(Exercise input Opens)
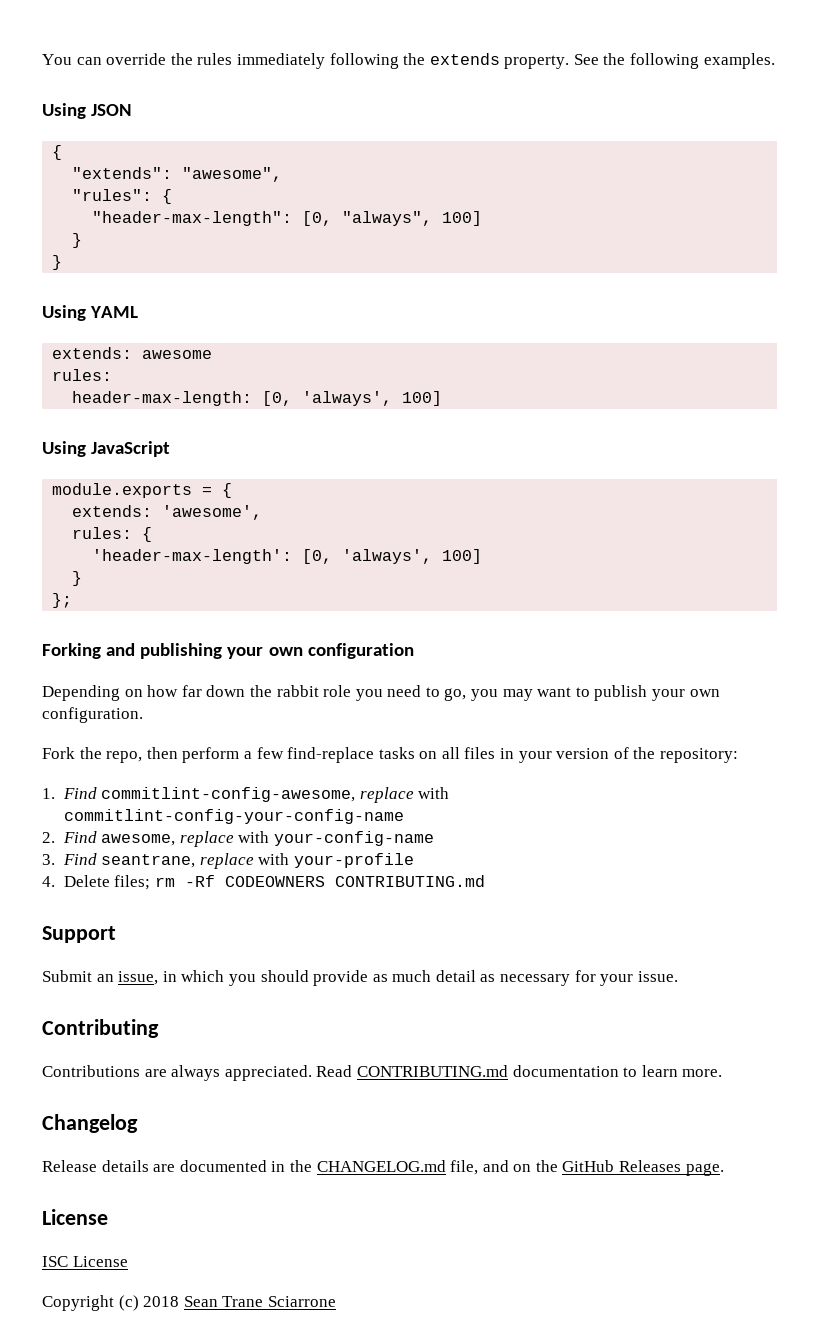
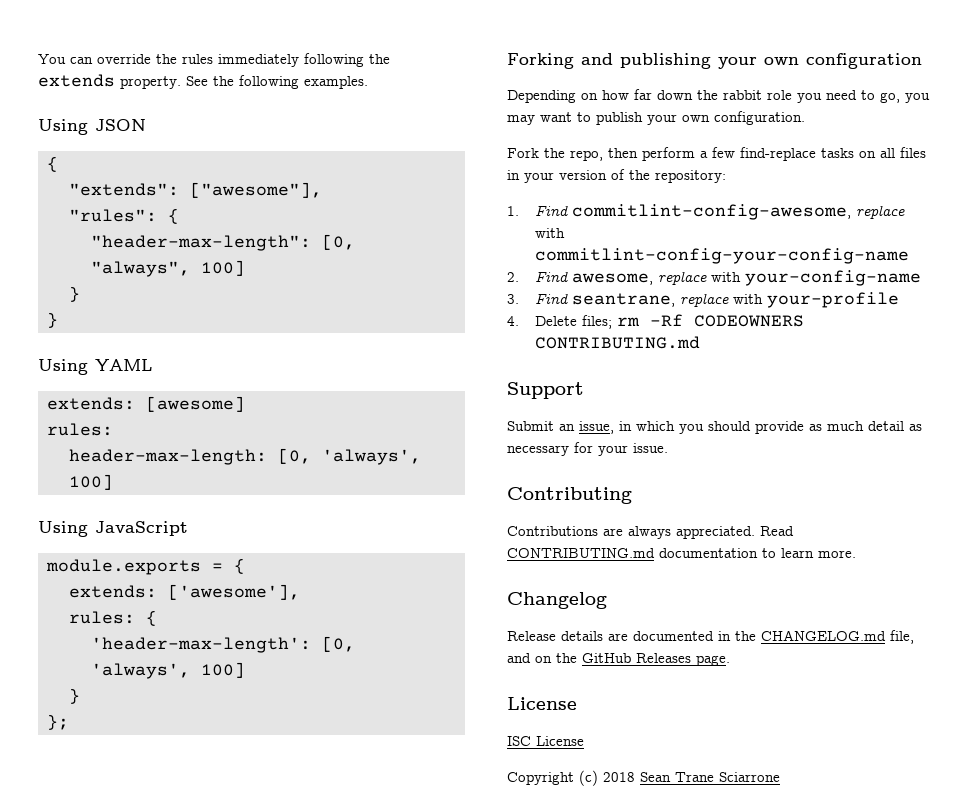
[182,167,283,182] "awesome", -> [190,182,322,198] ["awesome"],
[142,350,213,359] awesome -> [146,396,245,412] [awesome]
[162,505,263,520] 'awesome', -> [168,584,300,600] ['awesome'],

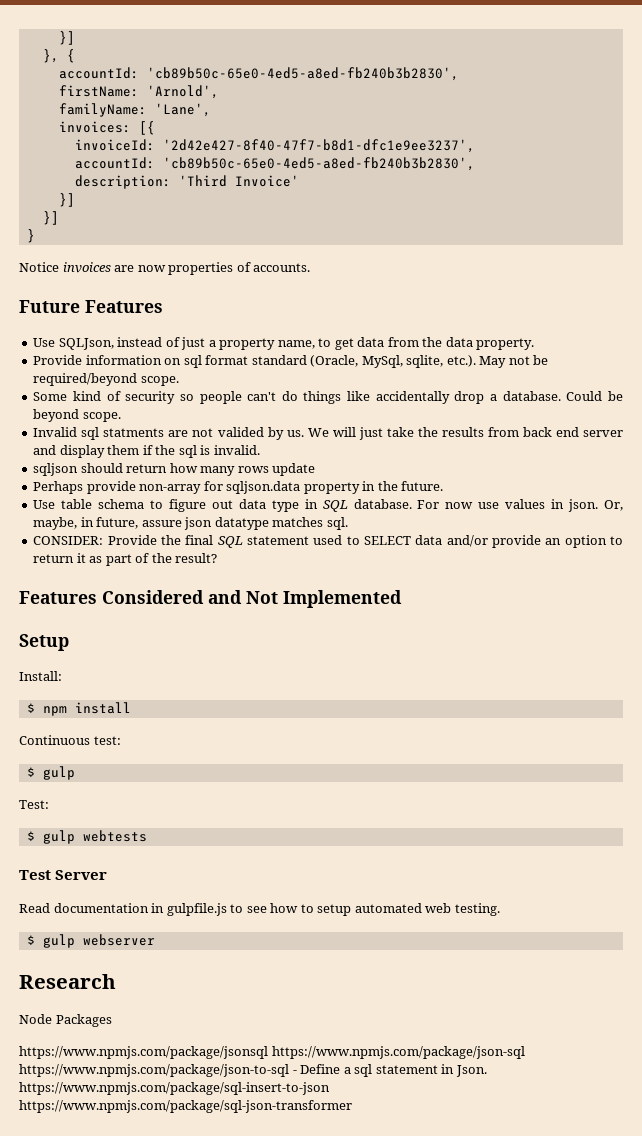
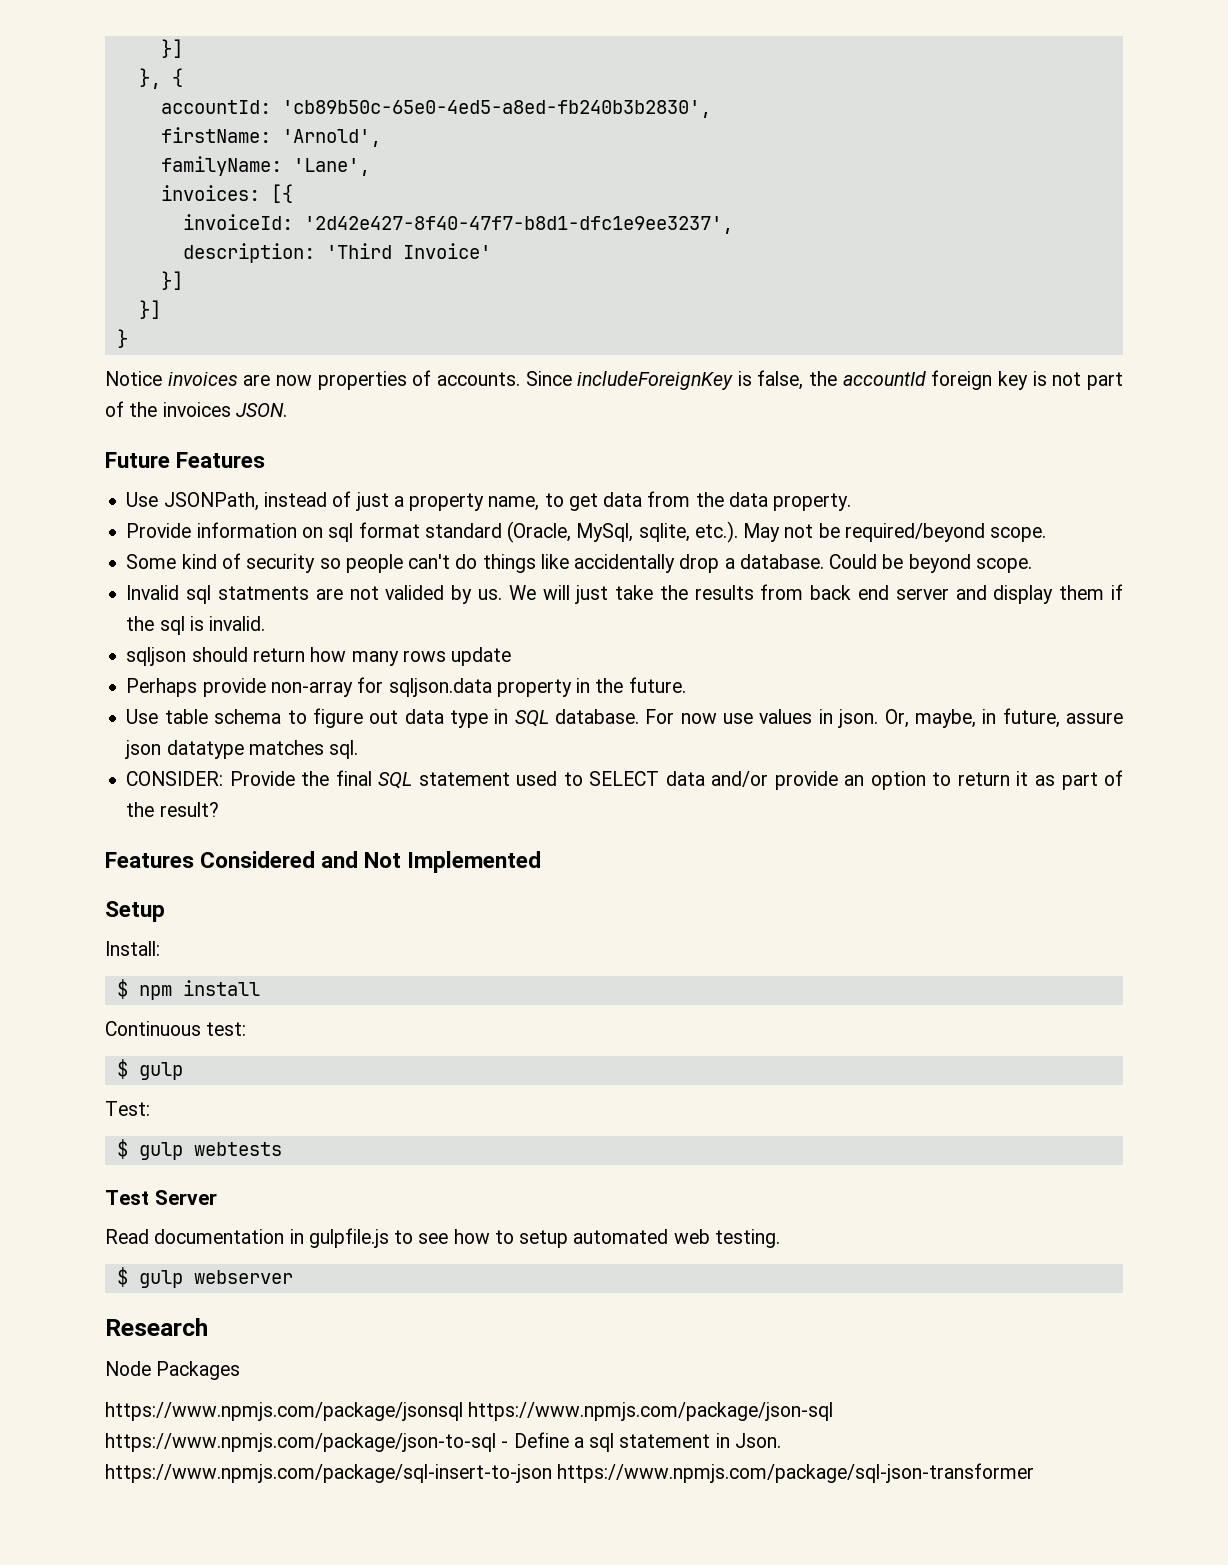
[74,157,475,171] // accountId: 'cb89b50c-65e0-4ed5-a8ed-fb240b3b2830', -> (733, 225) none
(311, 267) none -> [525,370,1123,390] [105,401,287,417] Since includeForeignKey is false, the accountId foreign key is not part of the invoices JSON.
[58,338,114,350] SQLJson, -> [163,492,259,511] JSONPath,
(Exercise input Closes)
(Task directions): Your task is to repeat exactly the lines from the beginning of the data to the line that contains "[162,505,263,520] 'awesome', ->", both ends included, leaving out pictures.

(Answer to this problem):
[182,167,283,182] "awesome", -> [190,182,322,198] ["awesome"],
[142,350,213,359] awesome -> [146,396,245,412] [awesome]
[162,505,263,520] 'awesome', -> [168,584,300,600] ['awesome'],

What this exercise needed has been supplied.